Task statement: Would you transcribe word for word every line from the one containing "<span>Realiza login: e-mail e senha</span>" to the end of the data, both ends included, and leave out the rest?

Working data:
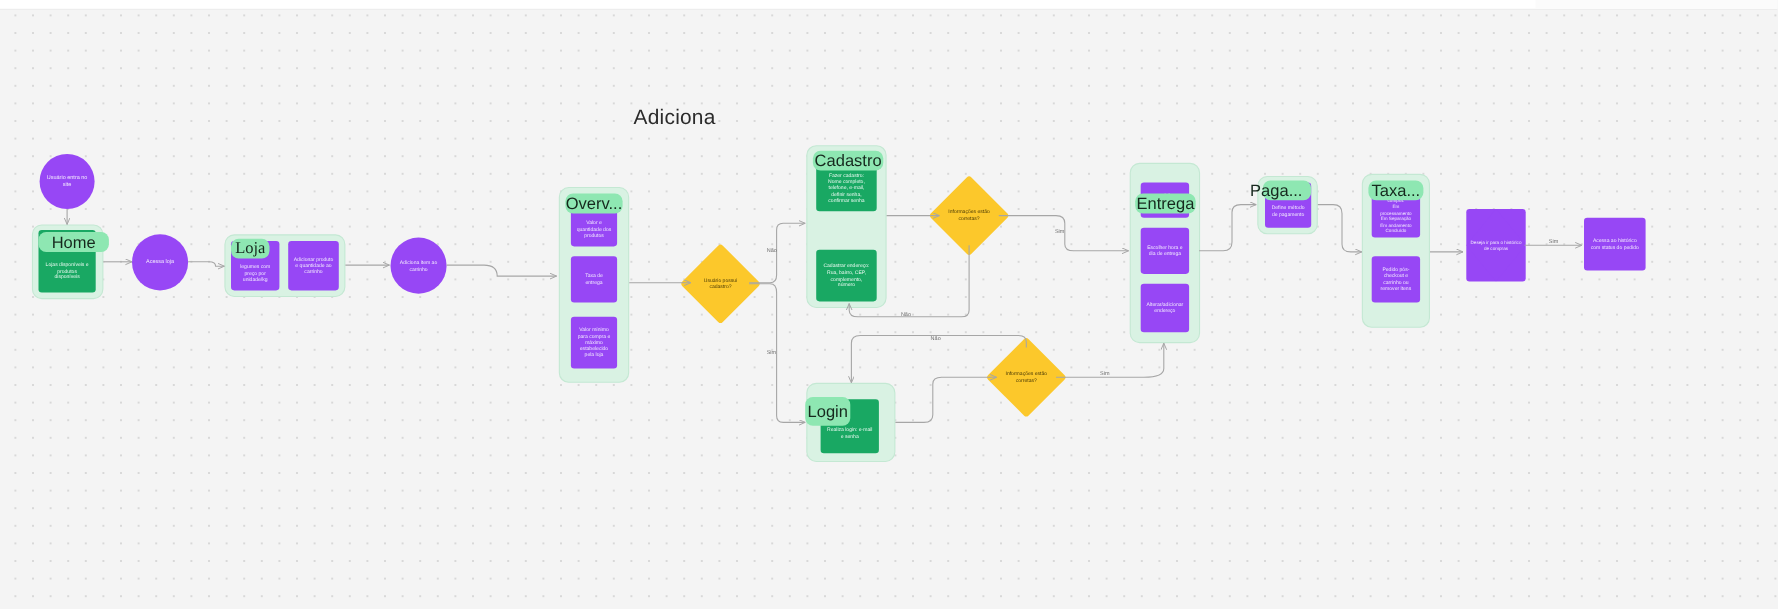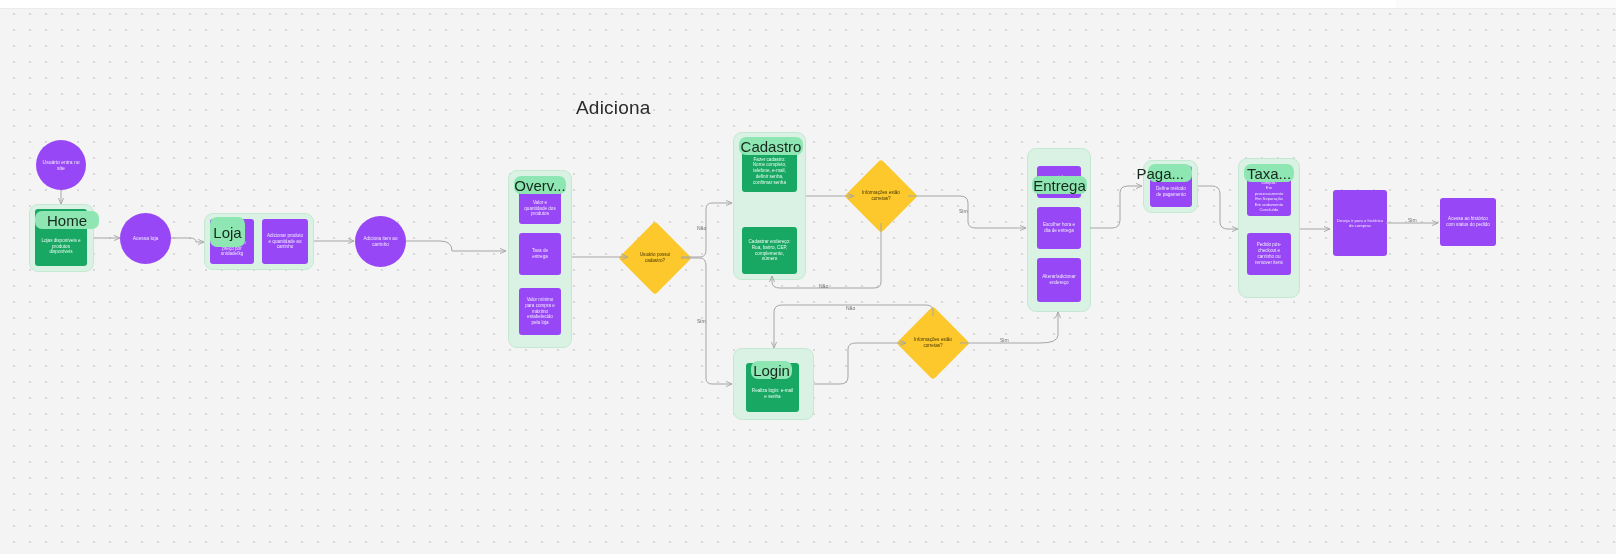--- a/index.html
+++ b/index.html
@@ -197,21 +197,21 @@
   <span>Acessa loja</span>
 </div>
 
 <div class="frame" style="left:204px;top:213px;width:110px;height:57px;"></div>
 <div class="pblock t45" style="left:210px;top:219px;width:44px;height:45px;padding-top:18px;">
   <span class="txt">legumes com preço por unidade/kg</span>
 </div>
 <div class="pblock t45" style="left:262px;top:219px;width:46px;height:45px;">
   <span class="txt">Adicionar produto e quantidade ao carrinho</span>
 </div>
-<div class="pill" style="left:210px;top:217px;width:35px;height:30px;">
+<div class="pill" style="left:210px;top:217px;width:35px;height:18px;font-family:Liberation Serif, serif;">
   <span>Loja</span>
 </div>
 
 <div class="circ t45" style="left:355px;top:216px;width:51px;height:51px;">
   <span>Adiciona item ao carrinho</span>
 </div>
 
 <div class="frame" style="left:508px;top:170px;width:64px;height:178px;"></div>
 <div class="pblock t45" style="left:519px;top:188px;width:42px;height:36px;padding-top:9px;">
   <span class="txt">Valor e quantidade dos produtos</span>
@@ -241,21 +241,21 @@
   <span>Cadastrar endereço: Rua, bairro, CEP, complemento, número</span>
 </div>
 <div class="pill" style="left:739px;top:137px;width:64px;height:18px;justify-content:center;">
   <span>Cadastro</span>
 </div>
 
 <div class="frame" style="left:733px;top:348px;width:81px;height:72px;"></div>
 <div class="screen t45" style="left:746px;top:363px;width:53px;height:49px;padding-top:16px;">
   <span>Realiza login: e-mail e senha</span>
 </div>
-<div class="pill" style="left:751px;top:361px;width:41px;height:18px;">
+<div class="pill" style="left:732px;top:361px;width:41px;height:26px;">
   <span>Login</span>
 </div>
 
 <div class="dia yellow t45" style="left:855px;top:170px;width:52px;height:52px;">
   <span class="shape"></span>
   <span class="lbl">Informações estão corretas?</span>
 </div>
 <div class="elabel t5" style="left:959px;top:208px;">Sim</div>
 <div class="elabel t5" style="left:819px;top:283px;">Não</div>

Result of the exercise:
   <span>Realiza login: e-mail e senha</span>
 </div>
-<div class="pill" style="left:751px;top:361px;width:41px;height:18px;">
+<div class="pill" style="left:732px;top:361px;width:41px;height:26px;">
   <span>Login</span>
 </div>
 
 <div class="dia yellow t45" style="left:855px;top:170px;width:52px;height:52px;">
   <span class="shape"></span>
   <span class="lbl">Informações estão corretas?</span>
 </div>
 <div class="elabel t5" style="left:959px;top:208px;">Sim</div>
 <div class="elabel t5" style="left:819px;top:283px;">Não</div>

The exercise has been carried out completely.